Remarque : si vous remarquez des problèmes de connectivité même après avoir effectué les étapes mentionnées, il est probable que les périphériques connectés aient des entrées arp obsolètes. Vérifiez les entrées ARP sur les périphériques en amont et en aval. Pour résoudre le problème, vous pouvez soit les vider, soit forcer l'ASA/FTD fonctionnel à envoyer un paquet de paquets pour l'adresse IP de l'interface qui a le problème.
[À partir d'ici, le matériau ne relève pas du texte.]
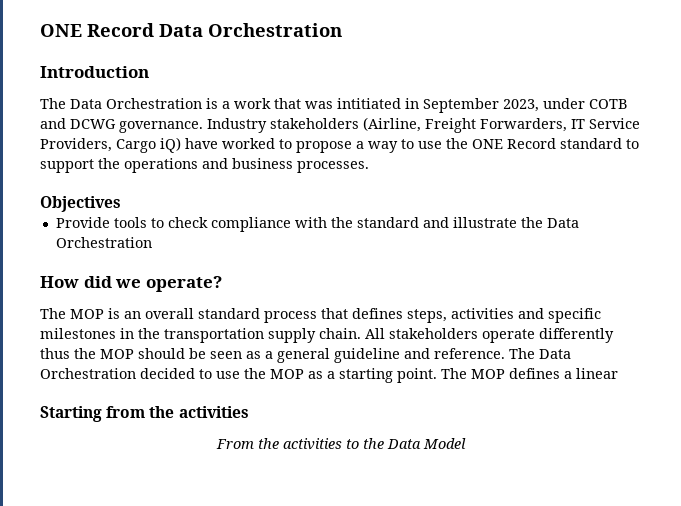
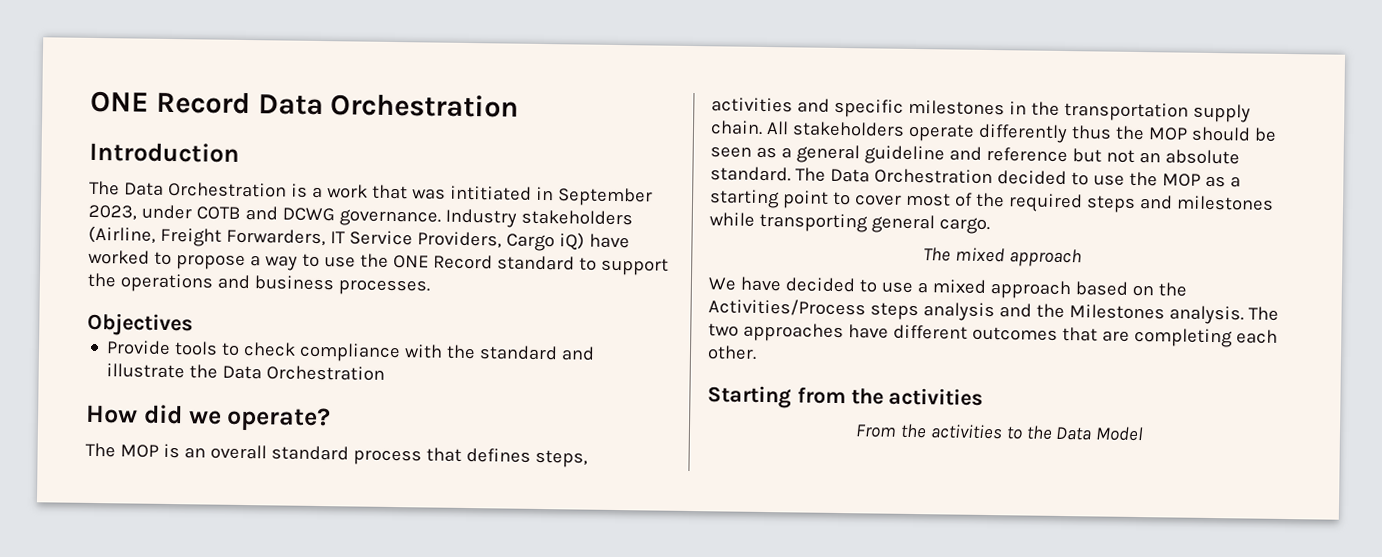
- All stakeholders operate differently thus the MOP should be seen as a general guideline and reference.
+ All stakeholders operate differently thus the MOP should be seen as a general guideline and reference but not an absolute standard.
- The Data Orchestration decided to use the MOP as a starting point. The MOP defines a linear
+ The Data Orchestration decided to use the MOP as a starting point to cover most of the required steps and milestones while transporting general cargo.
+ The mixed approach
+ We have decided to use a mixed approach based on the Activities/Process steps analysis and the Milestones analysis. The two approaches have different outcomes that are completing each other.

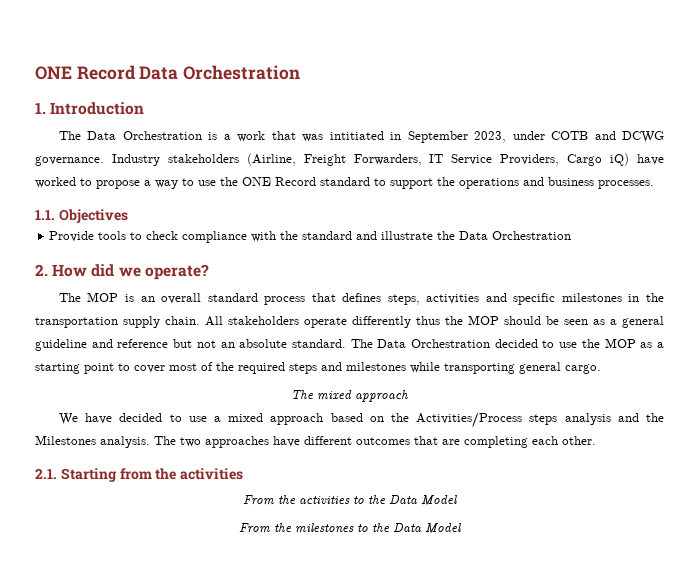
- Introduction
+ 1. Introduction
- Objectives
+ 1.1. Objectives
- How did we operate?
+ 2. How did we operate?
- Starting from the activities
+ 2.1. Starting from the activities
+ From the milestones to the Data Model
Pour ce faire, exécutez la commande en mode enable (pour FTD dans le système prend en charge diagnostics-cli) - menu debug ipaddrutl 6 <adresse ip de l'interface>.

Attention : Si vous ouvrez un ticket d'assistance avec le TAC pour les problèmes liés au cerveau partagé, veuillez partager les informations mentionnées dans la section Données à collecter pour la demande de service du TAC dans ce document.

Données à partager avec le TAC

Partagez les données mentionnées au cas où vous auriez besoin d'ouvrir une demande de service TAC.

1. Schéma de topologie qui montre ASA/FTD-HA et ses connexions physiques avec les périphériques voisins (y compris les interfaces de basculement).
2. Sortie pour show tech-support sur ASA ou Troubleshooting File sur les plates-formes exécutant FTD.
3. Syslogs avec horodatages pendant +/- 5 minutes lorsque le problème est survenu.
4. Fichiers de dépannage FXOS, si le matériel est un appareil FPR.

Pour générer des fichiers de dépannage pour FTD ou FXOS, référez-vous à Procédures de dépannage de Firepower pour la génération de fichiers. Ouvrez une demande de service TAC.